Root of Triple Negative Breast Cancer immunosuppression and chemoresistance revealed

Triple-negative breast cancer (TNBC) tumors gain immunosuppression and chemoresistance through interactions between interleukin 34 and myeloid-derived suppressor cells, researchers find.

In IL-34-expressing tumors, blood vessels were observed only in the outer layer, whereas in IL-34-deficient tumors, blood vessels were observed in the whole area (modified from Nabeel Kajihara, et al. Cancer Immunology, Immunotherapy. September 14, 2022)

TNBC is a type of breast cancer characterized by the absence of any of the three typical cell surface receptors seen in other breast cancertypes.
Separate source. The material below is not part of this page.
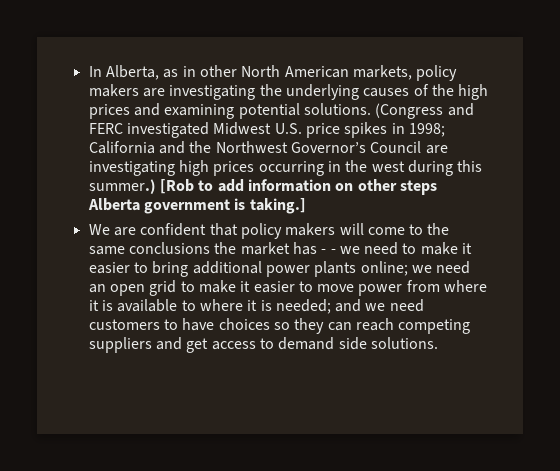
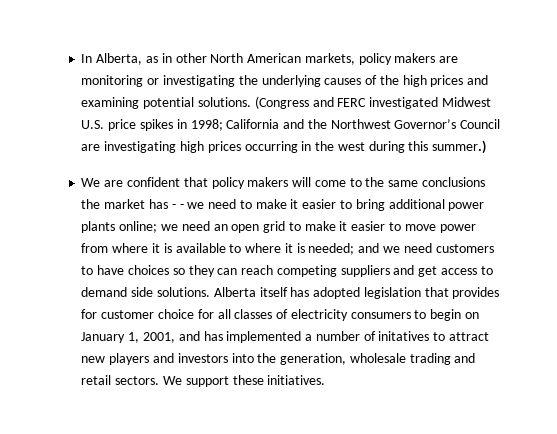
- In Alberta, as in other North American markets, policy makers are investigating the underlying causes of the high prices and examining potential solutions.
+ In Alberta, as in other North American markets, policy makers are monitoring or investigating the underlying causes of the high prices and examining potential solutions.
- [Rob to add information on other steps Alberta government is taking.]
+ Alberta itself has adopted legislation that provides for customer choice for all classes of electricity consumers to begin on January 1, 2001, and has implemented a number of initatives to attract new players and investors into the generation, wholesale trading and retail sectors. We support these initiatives.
TNBC accounts for 15 – 20% of all breast cancers; it is highly aggressive, and has a poor prognosis and a high relapse rate. Most troublingly, a large proportion of TNBC tumors develop resistance to chemotherapy.

A team of researchers from the Institute for Genetic Medicine (IGM) at Hokkaido University has identified a relationship between a cell signaling protein called interleukin 34 (IL-34) and the development of immunosuppression and chemoresistant in TNBC tumors. Their results, which identify a novel treatment target for TNBC, were published in the journal Cancer Immunology, Immunotherapy.

Prior work by the research team had demonstrated that IL-34 was an independent factor for poor prognosis in TNBC. The team decided to investigate the role of IL-34 in detail to determine how it induces poor prognosis in TNBC. For this purpose, they used an IL-34-expressing TNBC cell line, from which they established an IL-34-deficient cell line. They inoculated mice with these cell lines and compared the immune cell populations that infiltrated their tumors.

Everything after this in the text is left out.